Task material>
──────

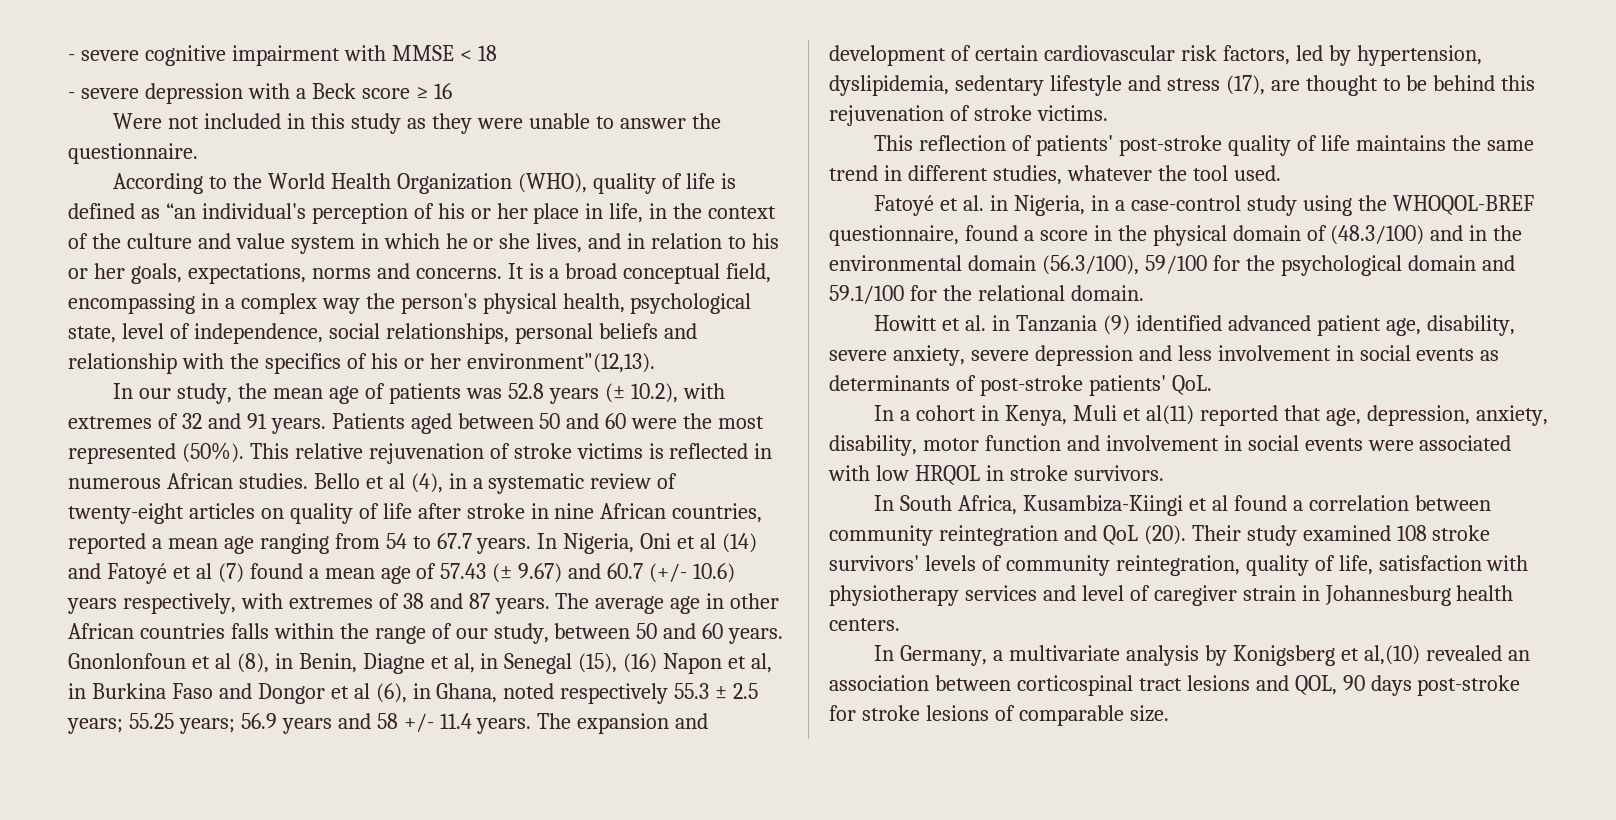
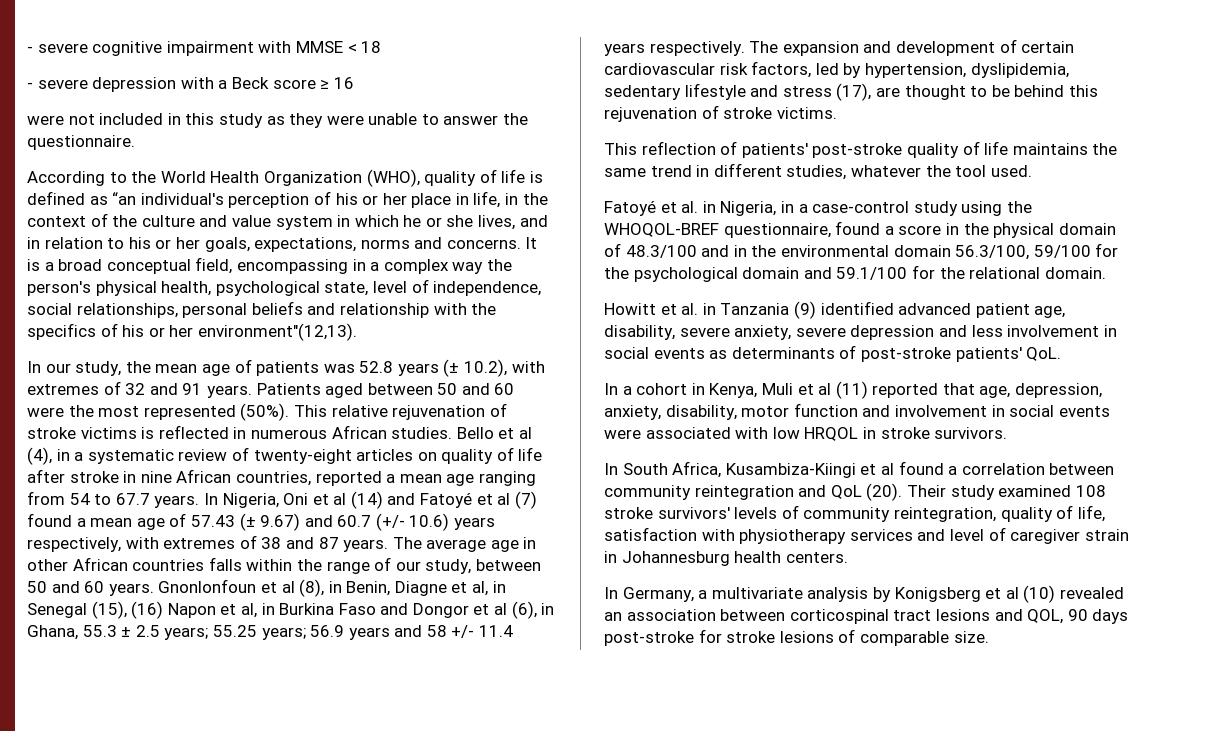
- Were not included in this study as they were unable to answer the questionnaire.
+ were not included in this study as they were unable to answer the questionnaire.
- Gnonlonfoun et al (8), in Benin, Diagne et al, in Senegal (15), (16) Napon et al, in Burkina Faso and Dongor et al (6), in Ghana, noted respectively 55.3 ± 2.5 years; 55.25 years; 56.9 years and 58 +/- 11.4 years.
+ Gnonlonfoun et al (8), in Benin, Diagne et al, in Senegal (15), (16) Napon et al, in Burkina Faso and Dongor et al (6), in Ghana, 55.3 ± 2.5 years; 55.25 years; 56.9 years and 58 +/- 11.4 years respectively.
- Fatoyé et al. in Nigeria, in a case-control study using the WHOQOL-BREF questionnaire, found a score in the physical domain of (48.3/100) and in the environmental domain (56.3/100), 59/100 for the psychological domain and 59.1/100 for the relational domain.
+ Fatoyé et al. in Nigeria, in a case-control study using the WHOQOL-BREF questionnaire, found a score in the physical domain of 48.3/100 and in the environmental domain 56.3/100, 59/100 for the psychological domain and 59.1/100 for the relational domain.
- In a cohort in Kenya, Muli et al(11) reported that age, depression, anxiety, disability, motor function and involvement in social events were associated with low HRQOL in stroke survivors.
+ In a cohort in Kenya, Muli et al (11) reported that age, depression, anxiety, disability, motor function and involvement in social events were associated with low HRQOL in stroke survivors.
- In Germany, a multivariate analysis by Konigsberg et al,(10) revealed an association between corticospinal tract lesions and QOL, 90 days post-stroke for stroke lesions of comparable size.
+ In Germany, a multivariate analysis by Konigsberg et al (10) revealed an association between corticospinal tract lesions and QOL, 90 days post-stroke for stroke lesions of comparable size.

──────

Exercise directions> Check the entries above for the word "included" and copy every line where it turns up.

Task response>
- Were not included in this study as they were unable to answer the questionnaire.
+ were not included in this study as they were unable to answer the questionnaire.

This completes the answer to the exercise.